Problem statement
Print this span of the material below exactly: the line with "total: 3835.12 -> 3013.45", the line with "total: 3945.61 -> 3802.00", and every line between them, but nothing else.

┏━━

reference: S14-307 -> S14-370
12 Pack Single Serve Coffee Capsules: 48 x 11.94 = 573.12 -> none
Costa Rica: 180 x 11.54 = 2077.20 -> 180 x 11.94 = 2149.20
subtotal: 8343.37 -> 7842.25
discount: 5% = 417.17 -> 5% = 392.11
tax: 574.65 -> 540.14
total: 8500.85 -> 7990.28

┗━━
┏━━

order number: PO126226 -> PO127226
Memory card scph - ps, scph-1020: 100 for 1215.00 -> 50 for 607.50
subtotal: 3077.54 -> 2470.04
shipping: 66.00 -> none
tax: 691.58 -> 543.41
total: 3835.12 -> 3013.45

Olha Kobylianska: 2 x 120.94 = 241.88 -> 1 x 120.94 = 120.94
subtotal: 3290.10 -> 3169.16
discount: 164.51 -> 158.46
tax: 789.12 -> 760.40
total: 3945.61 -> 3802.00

┗━━

Response to the exercise
total: 3835.12 -> 3013.45

Olha Kobylianska: 2 x 120.94 = 241.88 -> 1 x 120.94 = 120.94
subtotal: 3290.10 -> 3169.16
discount: 164.51 -> 158.46
tax: 789.12 -> 760.40
total: 3945.61 -> 3802.00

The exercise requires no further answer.